● ABOUT THIS TASK: The entries below contain pictures. Write out only the lines from the line with "[697,54,766,72] 阅读详情 -> (1057, 92) none" up to and including the line with "[170,336,290,352] 兽人战士的私通 ->", exactly, without them.

● RECORDED DATA:
^^^^
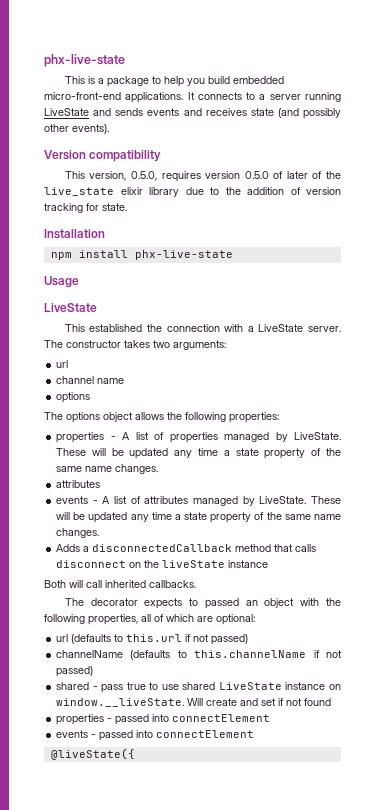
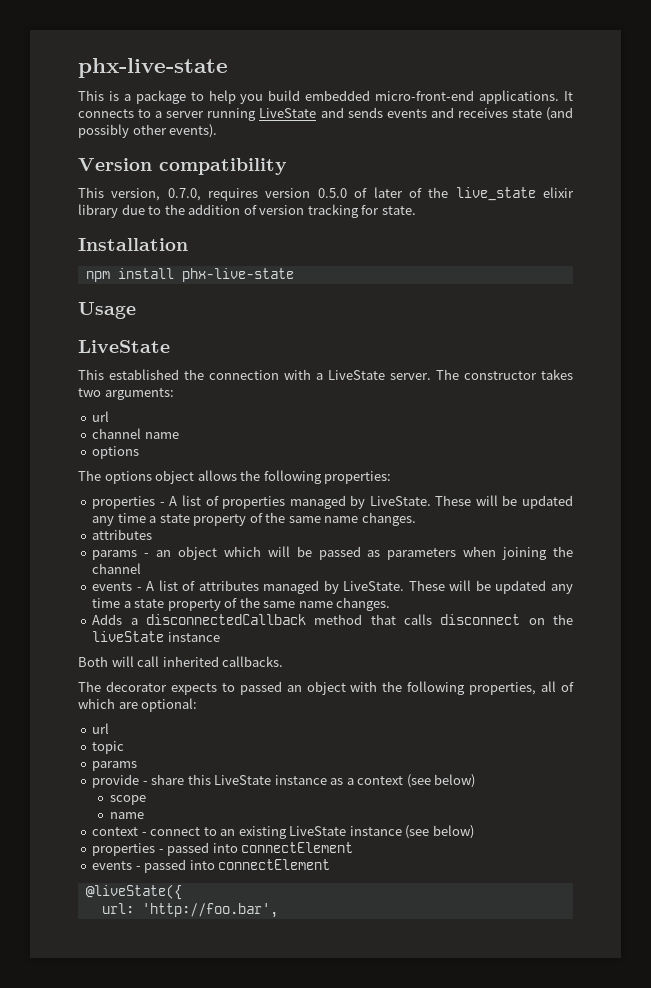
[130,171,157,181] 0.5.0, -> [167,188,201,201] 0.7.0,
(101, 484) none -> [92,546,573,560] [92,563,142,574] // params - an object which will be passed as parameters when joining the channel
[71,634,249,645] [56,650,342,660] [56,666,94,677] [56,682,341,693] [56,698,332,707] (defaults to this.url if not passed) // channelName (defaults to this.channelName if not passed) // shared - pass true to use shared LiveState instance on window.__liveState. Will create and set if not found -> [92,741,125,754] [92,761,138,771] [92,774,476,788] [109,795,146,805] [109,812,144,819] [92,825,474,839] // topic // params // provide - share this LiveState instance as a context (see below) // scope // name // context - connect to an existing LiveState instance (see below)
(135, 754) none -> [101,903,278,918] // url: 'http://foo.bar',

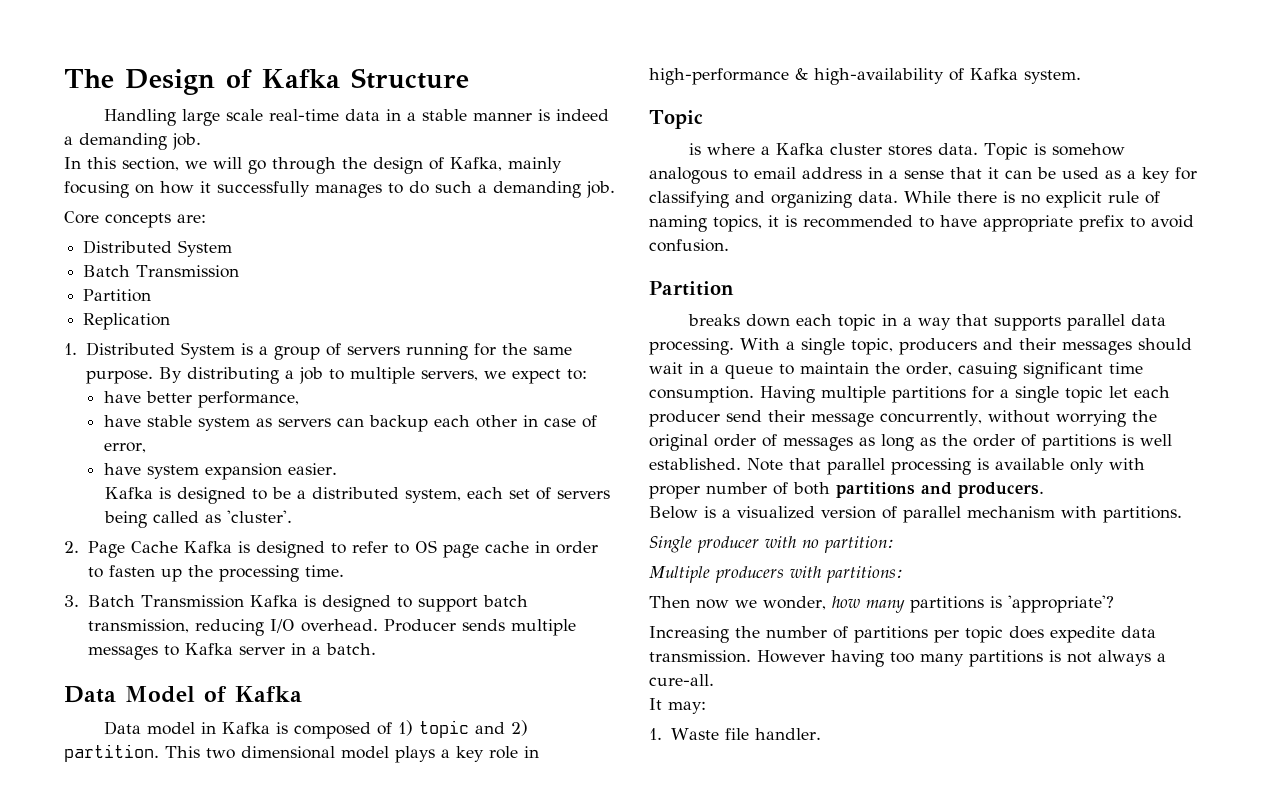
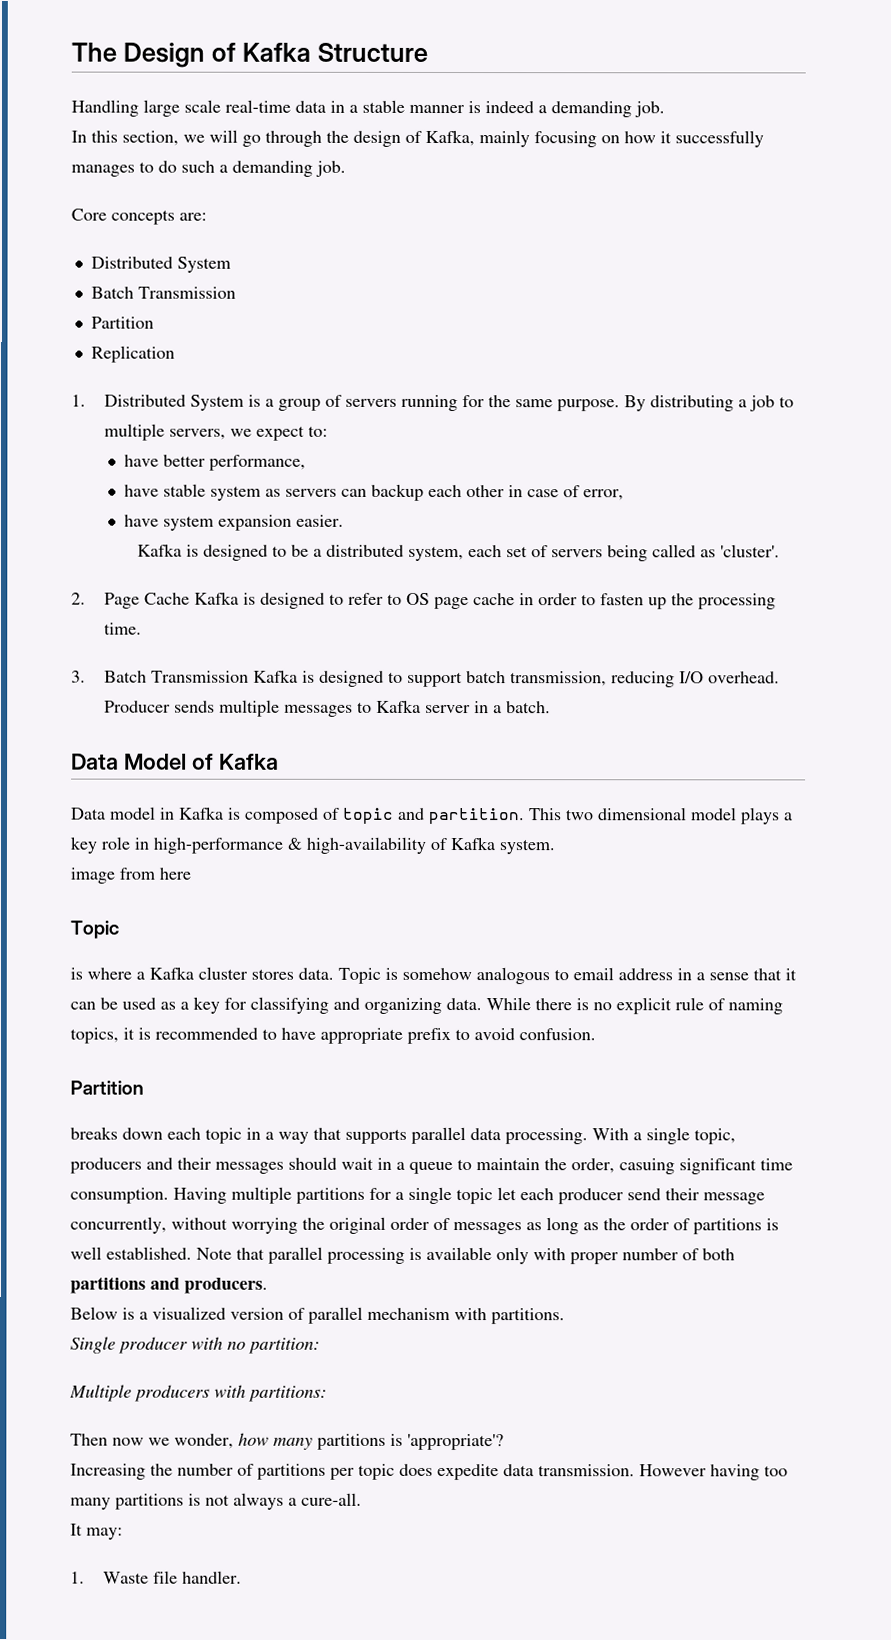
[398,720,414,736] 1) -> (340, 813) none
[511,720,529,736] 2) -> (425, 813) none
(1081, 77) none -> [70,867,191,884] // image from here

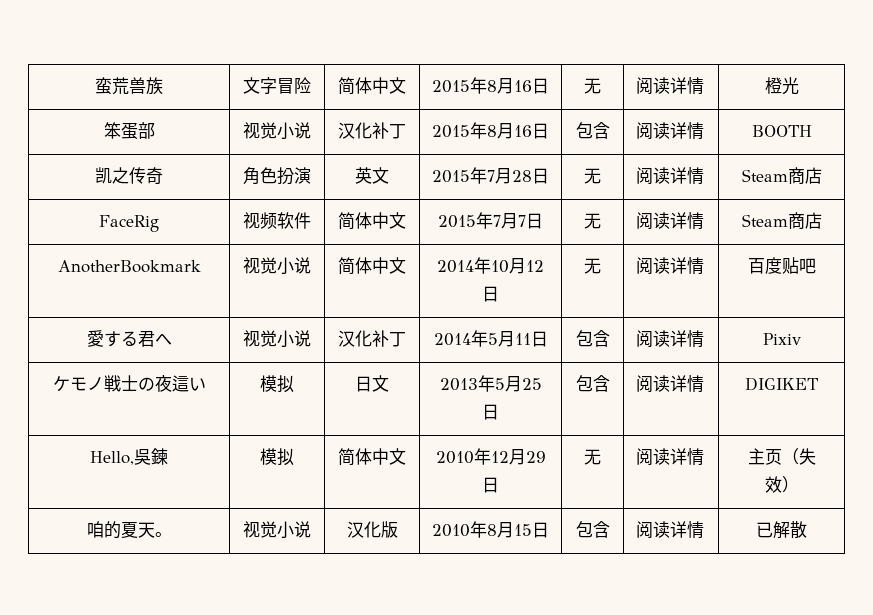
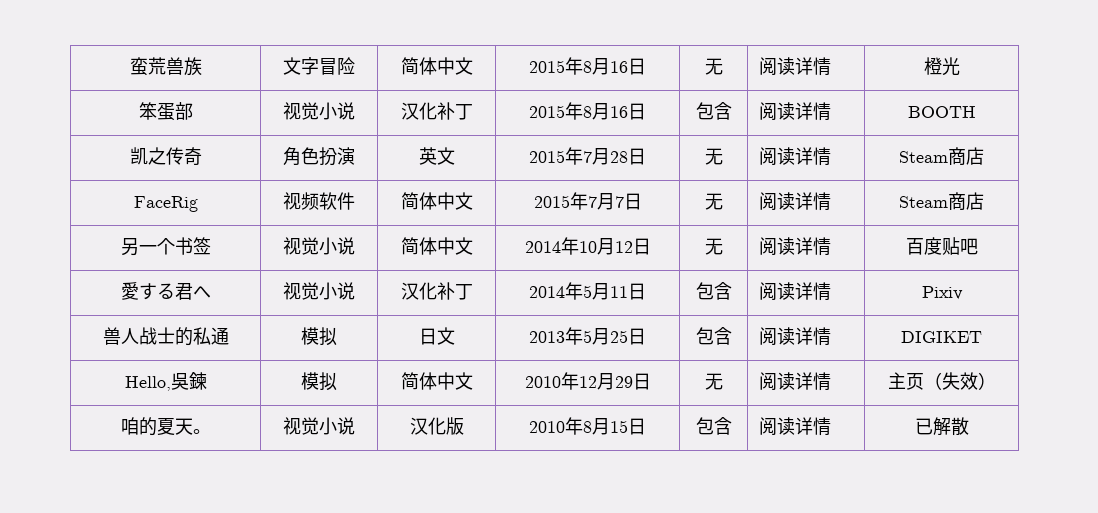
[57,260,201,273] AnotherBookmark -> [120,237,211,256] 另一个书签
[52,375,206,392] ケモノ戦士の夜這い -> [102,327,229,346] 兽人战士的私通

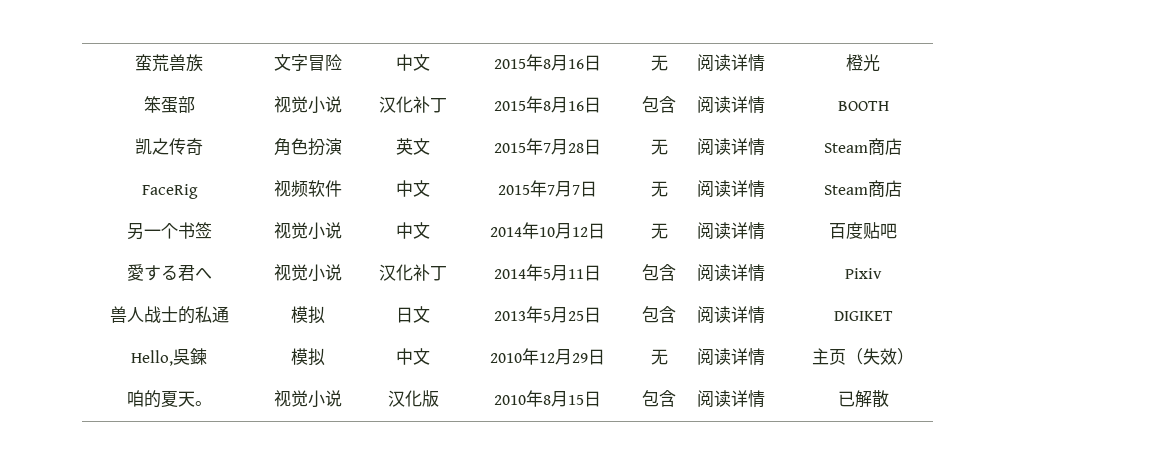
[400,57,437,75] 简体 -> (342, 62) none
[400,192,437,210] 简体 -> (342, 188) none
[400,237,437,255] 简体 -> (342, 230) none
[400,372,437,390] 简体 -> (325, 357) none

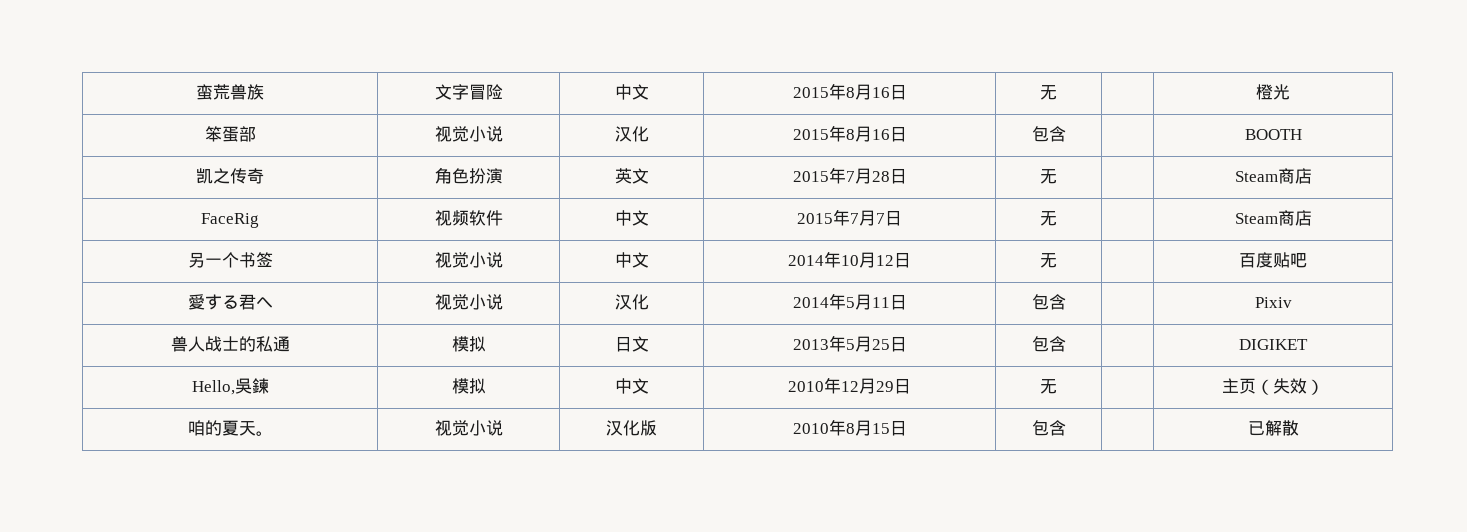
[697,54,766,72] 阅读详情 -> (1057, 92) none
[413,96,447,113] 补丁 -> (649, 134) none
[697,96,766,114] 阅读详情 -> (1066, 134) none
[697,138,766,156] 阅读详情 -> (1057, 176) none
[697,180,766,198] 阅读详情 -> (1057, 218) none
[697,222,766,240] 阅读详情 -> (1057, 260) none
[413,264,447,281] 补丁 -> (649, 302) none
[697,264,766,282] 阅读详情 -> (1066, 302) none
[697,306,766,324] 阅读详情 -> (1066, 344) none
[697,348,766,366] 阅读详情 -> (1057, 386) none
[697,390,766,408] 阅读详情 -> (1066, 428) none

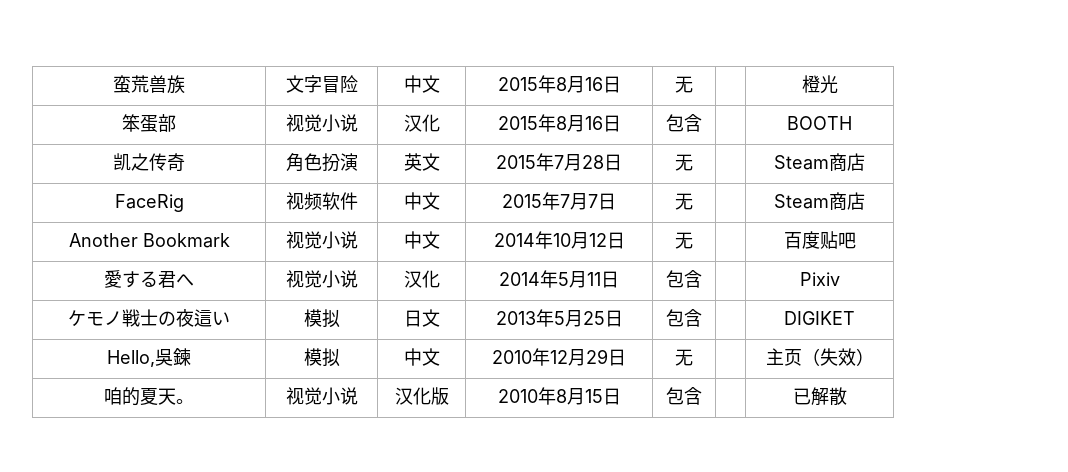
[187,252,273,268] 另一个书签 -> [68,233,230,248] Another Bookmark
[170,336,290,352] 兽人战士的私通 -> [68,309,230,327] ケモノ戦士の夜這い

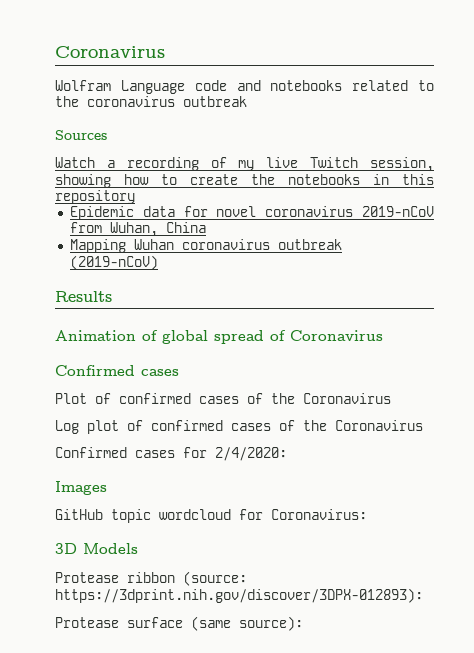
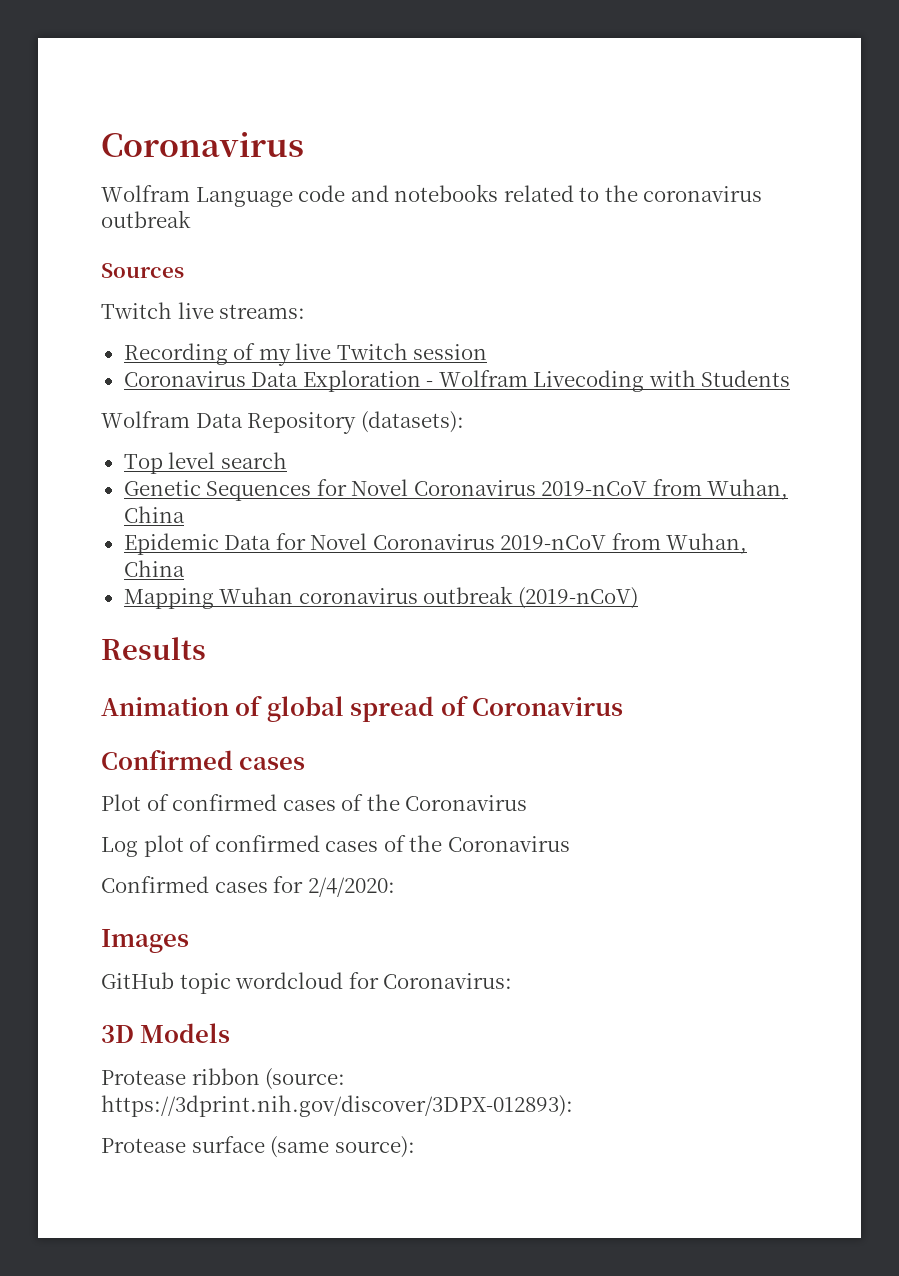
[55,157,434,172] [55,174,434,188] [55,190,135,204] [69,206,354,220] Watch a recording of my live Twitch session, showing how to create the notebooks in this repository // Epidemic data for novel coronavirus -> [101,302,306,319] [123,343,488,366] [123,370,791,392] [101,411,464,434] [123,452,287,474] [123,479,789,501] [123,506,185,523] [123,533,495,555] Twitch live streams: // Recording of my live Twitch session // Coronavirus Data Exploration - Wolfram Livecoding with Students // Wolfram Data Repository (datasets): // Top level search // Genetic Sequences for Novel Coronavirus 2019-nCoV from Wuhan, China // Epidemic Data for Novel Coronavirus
^^^^
● ANSWER TO THE EXERCISE:
[697,54,766,72] 阅读详情 -> (1057, 92) none
[413,96,447,113] 补丁 -> (649, 134) none
[697,96,766,114] 阅读详情 -> (1066, 134) none
[697,138,766,156] 阅读详情 -> (1057, 176) none
[697,180,766,198] 阅读详情 -> (1057, 218) none
[697,222,766,240] 阅读详情 -> (1057, 260) none
[413,264,447,281] 补丁 -> (649, 302) none
[697,264,766,282] 阅读详情 -> (1066, 302) none
[697,306,766,324] 阅读详情 -> (1066, 344) none
[697,348,766,366] 阅读详情 -> (1057, 386) none
[697,390,766,408] 阅读详情 -> (1066, 428) none

[187,252,273,268] 另一个书签 -> [68,233,230,248] Another Bookmark
[170,336,290,352] 兽人战士的私通 -> [68,309,230,327] ケモノ戦士の夜這い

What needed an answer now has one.